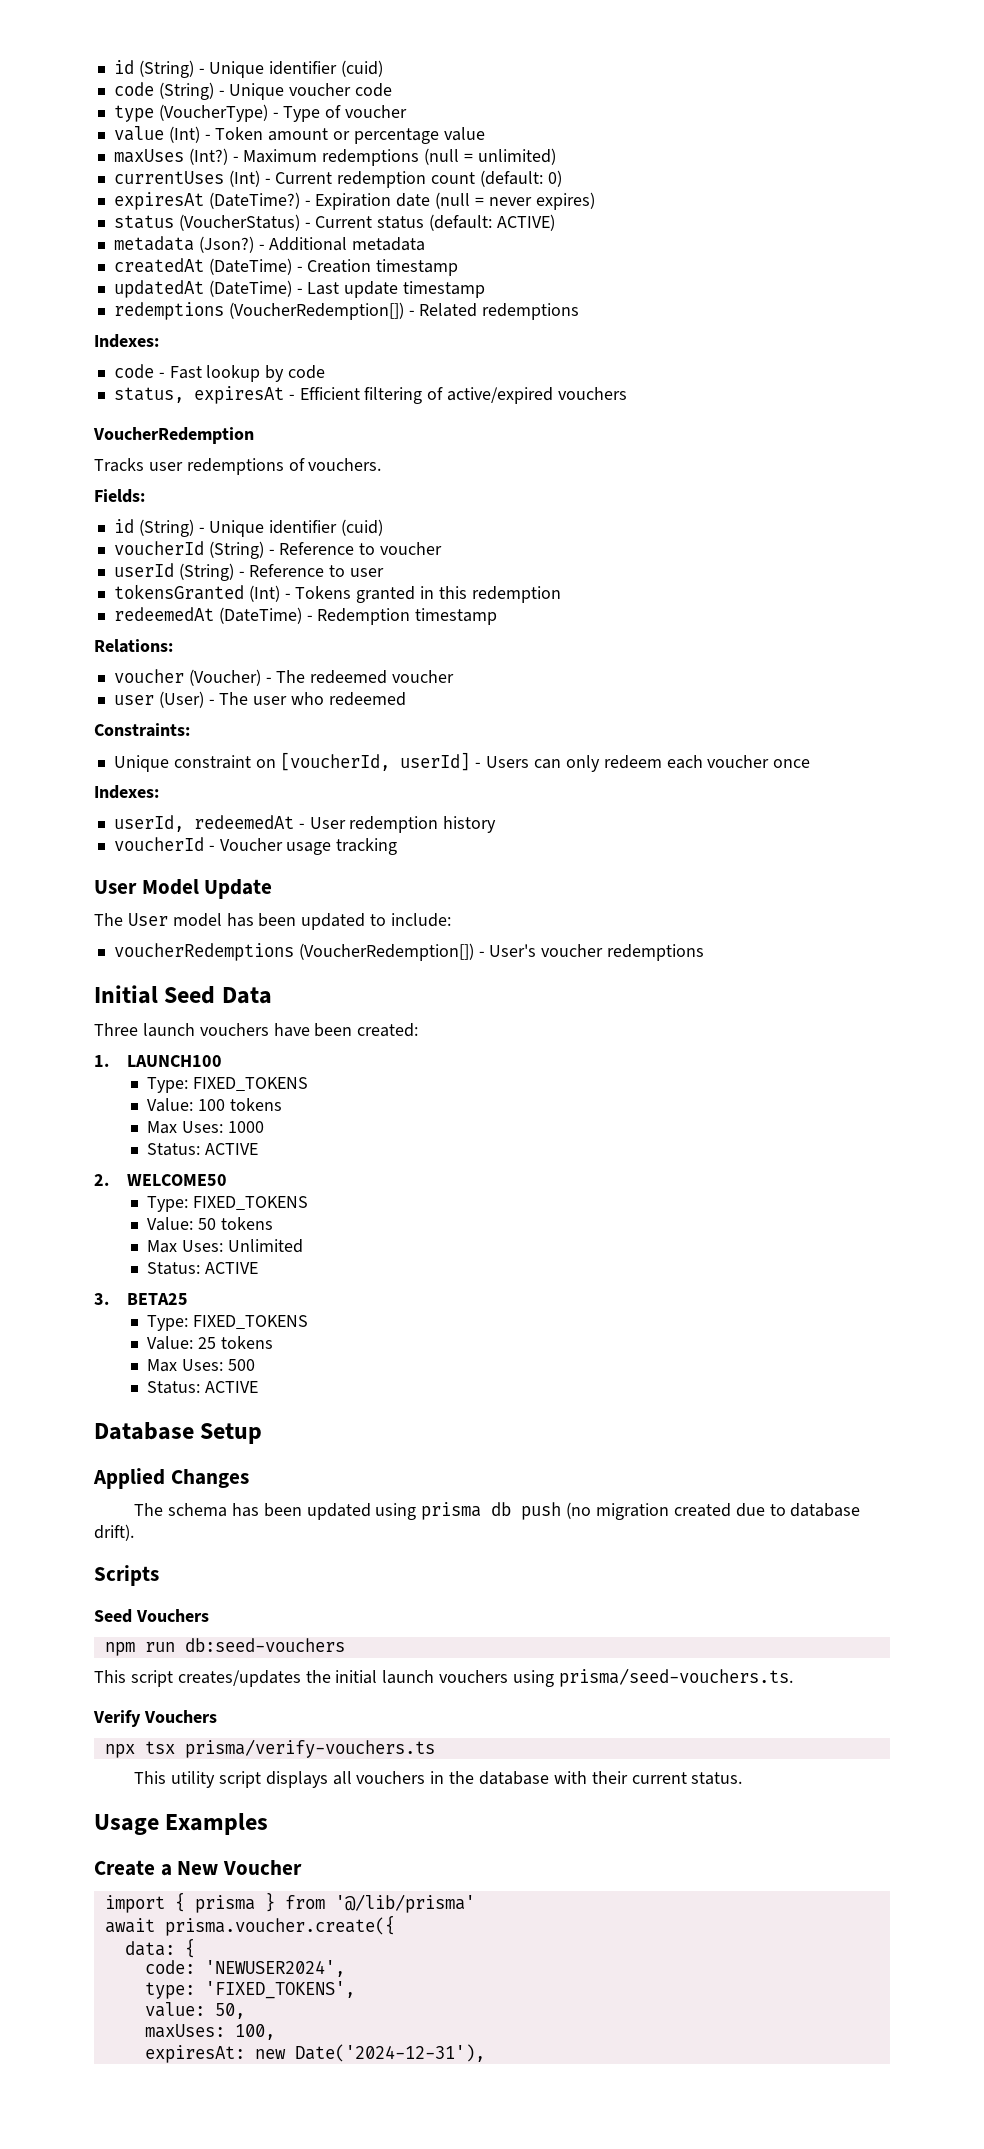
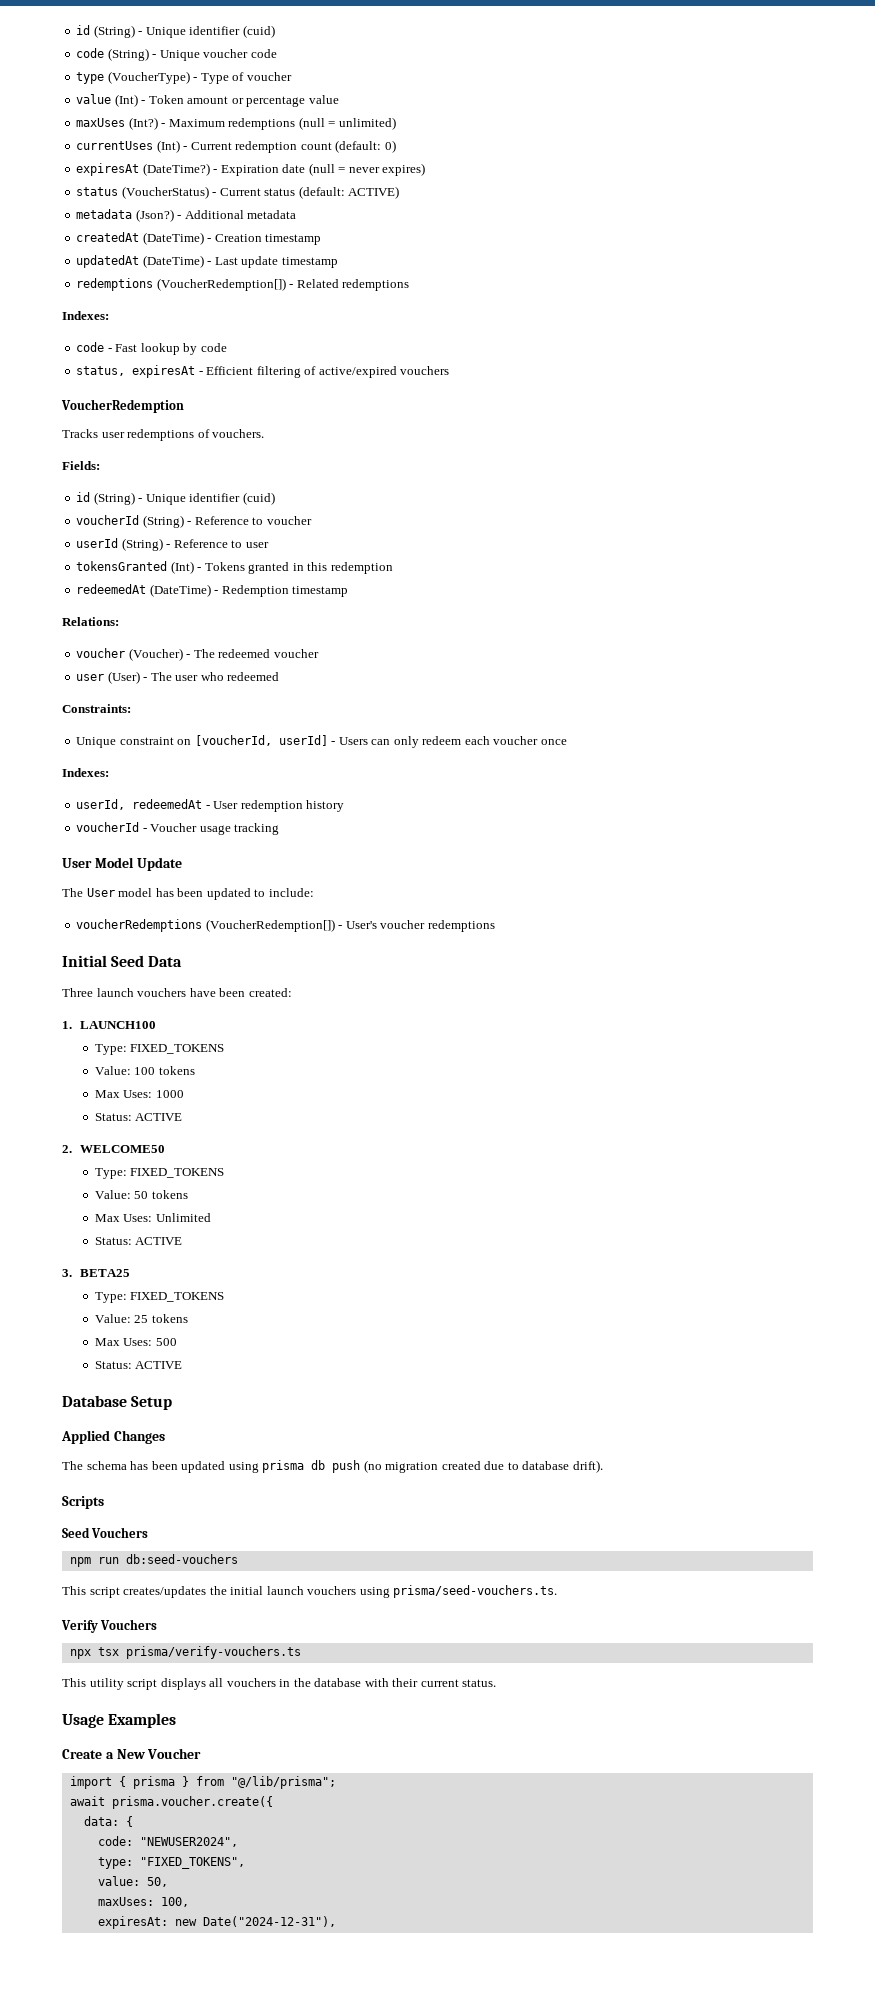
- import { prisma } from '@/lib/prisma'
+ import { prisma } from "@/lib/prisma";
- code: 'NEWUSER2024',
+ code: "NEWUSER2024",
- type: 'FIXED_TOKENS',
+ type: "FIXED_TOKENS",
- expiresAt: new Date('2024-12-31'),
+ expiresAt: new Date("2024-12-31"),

━━━

What the exercise asks:
Hand back the records above exactly, leaving out every picture.

The answer:
- import { prisma } from '@/lib/prisma'
+ import { prisma } from "@/lib/prisma";
- code: 'NEWUSER2024',
+ code: "NEWUSER2024",
- type: 'FIXED_TOKENS',
+ type: "FIXED_TOKENS",
- expiresAt: new Date('2024-12-31'),
+ expiresAt: new Date("2024-12-31"),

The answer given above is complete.